Disembodied sexual scenarios like video and pictorial porn probably won't ever turn you on, if you're female. Female sexuality doesn't work like that. It also doesn't peak in the teens or early 20s, like male sexuality does. There's basically nothing weird about being a teenage or early-20s woman and not being particularly interested in sex. It's not even a little abnormal. The majority of sexual experience for women in this age frame are the result of desire expressed by partners, curiosity, or social pressures.

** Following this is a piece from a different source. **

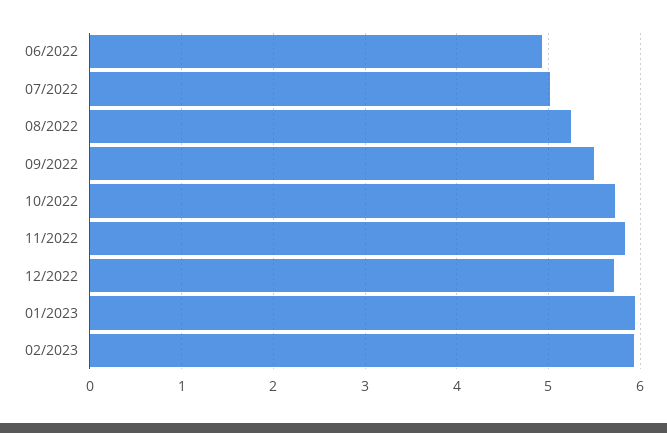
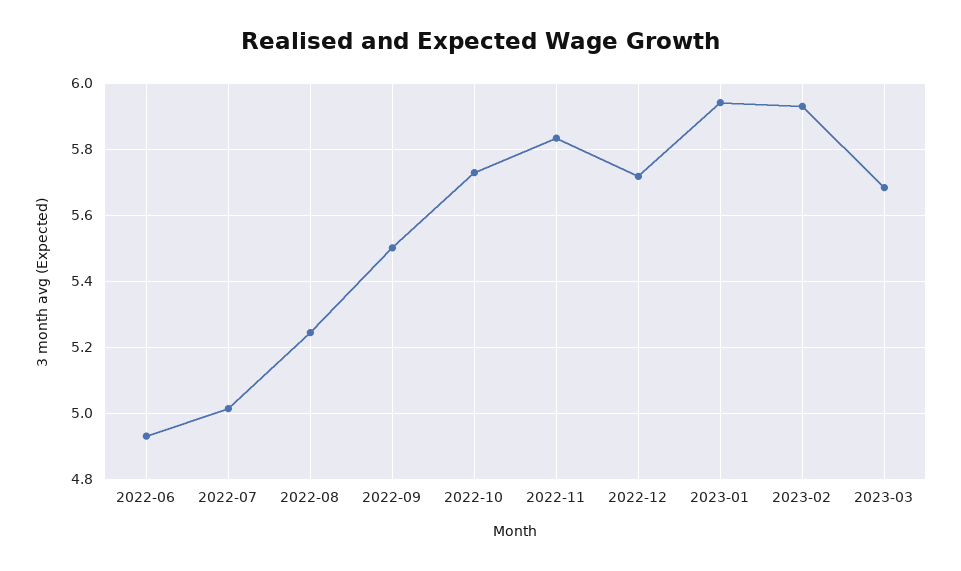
2023-03: none -> 5.68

We live in a society that equates being comfortable/open with your sexuality with being up for a pony ride anywhere, at any time. That's not true. Being comfortable is doing what you feel like doing, when you feel like it.
     


These walls don't build themselves.
Would it be inappropriate to neigh at this point?
 
     
 
IronSpike
-2o

It might seem a little weird to be asking this of you (since we don't know each other personally), but does that make you a good living? Because the thing that always turned me off an art related career is the fear of being broke and homeless.


I make enough to justify not having a day job. From what I've seen, It's comparable to what an experienced administrative assistant makes. I've been officially "making a living" with a webcomic for two years, after four years of trying. And I'm pleased to say there's been a steady rise in my income for all four, from one year to the next.

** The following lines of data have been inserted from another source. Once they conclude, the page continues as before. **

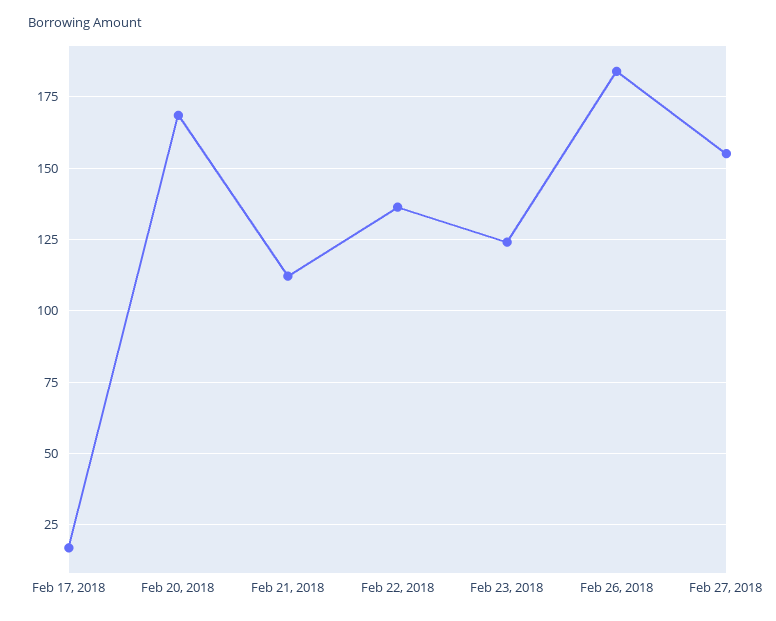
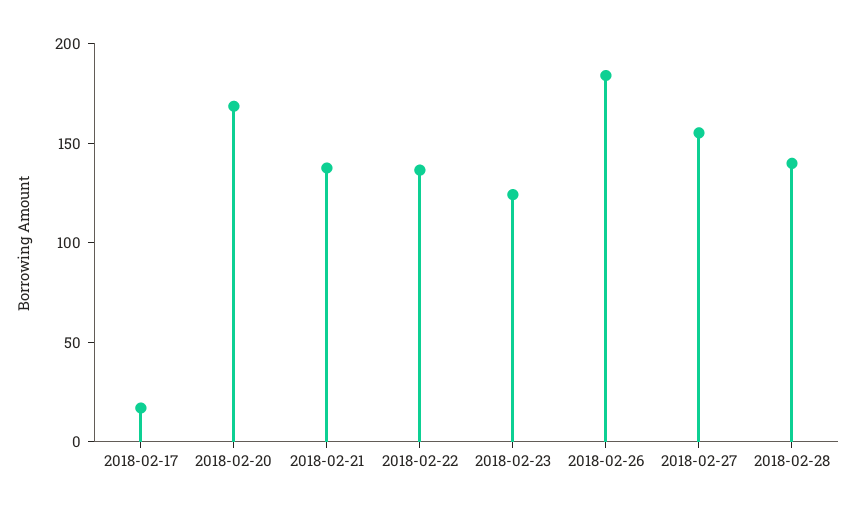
Feb 21, 2018: 112.5 -> 140
2018-02-28: none -> 140

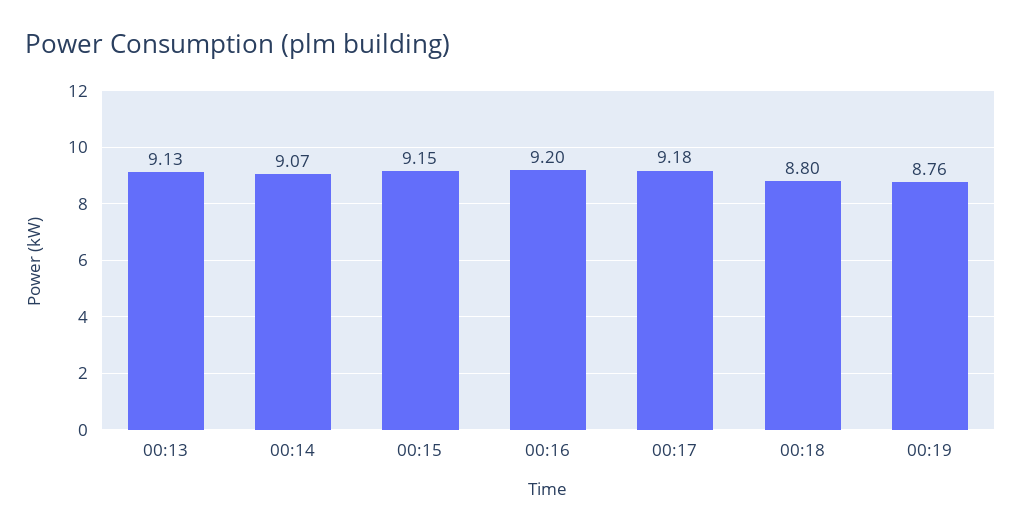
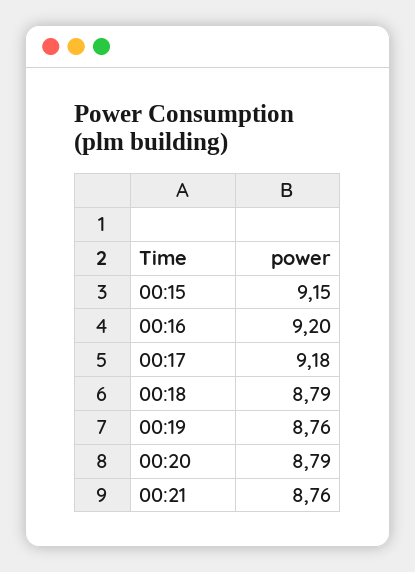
00:13: 9.13 -> none
00:14: 9.07 -> none
00:18: 8.8 -> 8.79
00:20: none -> 8.79
00:21: none -> 8.76

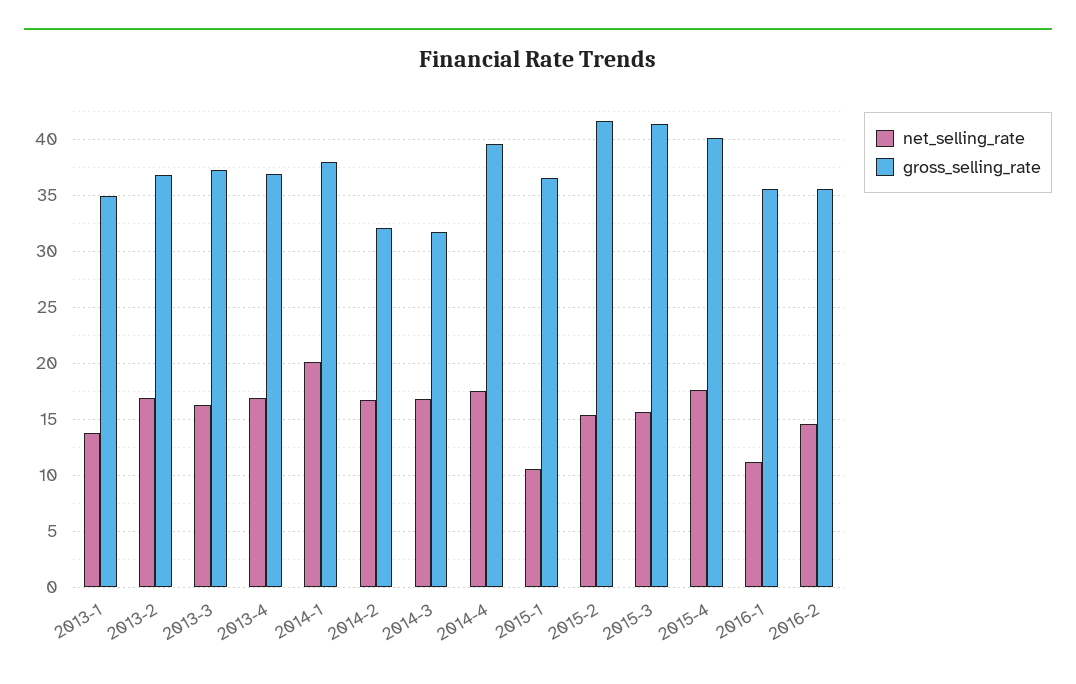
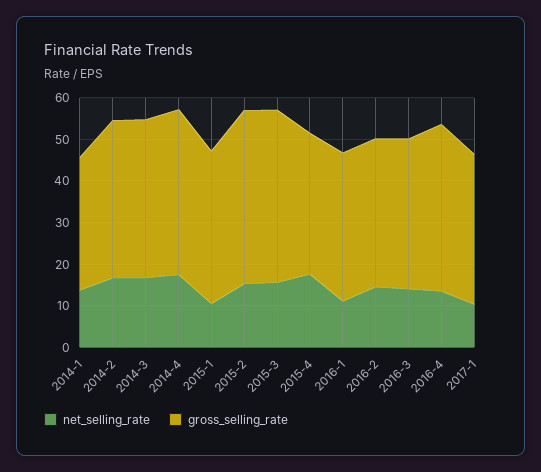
net_selling_rate, 2013-1: 14 -> none
gross_selling_rate, 2013-1: 35 -> none
net_selling_rate, 2013-2: 17 -> none
gross_selling_rate, 2013-2: 37 -> none
net_selling_rate, 2013-3: 16 -> none
gross_selling_rate, 2013-3: 37 -> none
net_selling_rate, 2013-4: 17 -> none
gross_selling_rate, 2013-4: 37 -> none
net_selling_rate, 2014-1: 20 -> 14
gross_selling_rate, 2014-1: 38 -> 32
gross_selling_rate, 2014-2: 32 -> 38
gross_selling_rate, 2014-3: 32 -> 38
gross_selling_rate, 2015-4: 40 -> 34
net_selling_rate, 2016-3: none -> 14
gross_selling_rate, 2016-3: none -> 36
net_selling_rate, 2016-4: none -> 14
gross_selling_rate, 2016-4: none -> 40
net_selling_rate, 2017-1: none -> 10
gross_selling_rate, 2017-1: none -> 36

It's not a dumptruck of money, but I'm my own boss, set my own hours, and spend every day doing something I love. I'm definitely not poor, broke, or homeless.

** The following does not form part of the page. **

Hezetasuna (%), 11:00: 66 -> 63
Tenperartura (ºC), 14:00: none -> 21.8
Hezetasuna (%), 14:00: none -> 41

Oh that's wonderful. Dammit. I wish I hadn't changed my mind about the whole art thing in favor of chem.

Held, it's always appropriate.
     
-2o
Oh that's wonderful. Dammit. I wish I hadn't changed my mind about the whole art thing in favor of chem.

TELL me about it. I wanted to go to art school, but then my mom told me I had to go to "real" school first. So once I got over my hurt feelings indignation, I decided to go in to pharmacy. But I told my mom if I flunk out or don't get into the college of pharmacy, I'll a)have a nervous breakdown(I'm the person who threw a fit and almost burst into tears at being two points away from a 4.0) and then b) go into graphic design.
 
     
 
To be honest, I seldom think of my grades. For me it's all about financial security. So chem it is as for sex, I don't see why it is such a big deal. Have it if you want, don't, if you don't. As for me I am going to go ahead and do it when I feel like it. Nothing gross about that.
t
     
Grades are a waste of time, in my opinion. I usually don't do well on tests, but I speak often enough in class to know I get the gist of the material.

High-level thinker I am probably not.
 
     
 
I think part of the issue for me with sex is that I'm kind of a germaphobe. I can't bring myself to drink something someone else has drank out of first. I think about how a dog's mouth has less bacteria than a human's even though dogs lick their a**. I can't bring myself to wear sandals or flipflops because they make me think of diseases, like staph infections, some forms of which are flesh-eating.

I'm a bit of a perfectionist also, which is why if I don't get a grade I want and aim for I freak out.
     
You aren't the only one who feels like sandals or flip-flops are absolutely gross. I find feet in general gross. When people put their shoes on my furniture or take off off their shoes and socks and it STINKS, I either get very angry or very sick, respectively.
 
     
Cigarettes are back. Now if I only smoked...
 
Thanks, I think I just threw up a little in my mouth. :/
     
Grades are a waste of time, which is why I focus more on what I personally get out of the class and not some abitrary grading system. To put things in perspective, I have never gotten below an 80 in Spanish. Can I hold a basic conversation in it? Hell no. So even though my average was high, it means nothing if I can't do anything with the knowledge. It does help in running for student government and getting into clubs. Jobs too. I'm probably not which level thinker myself if were talking contemplating your navel kind of stuff here.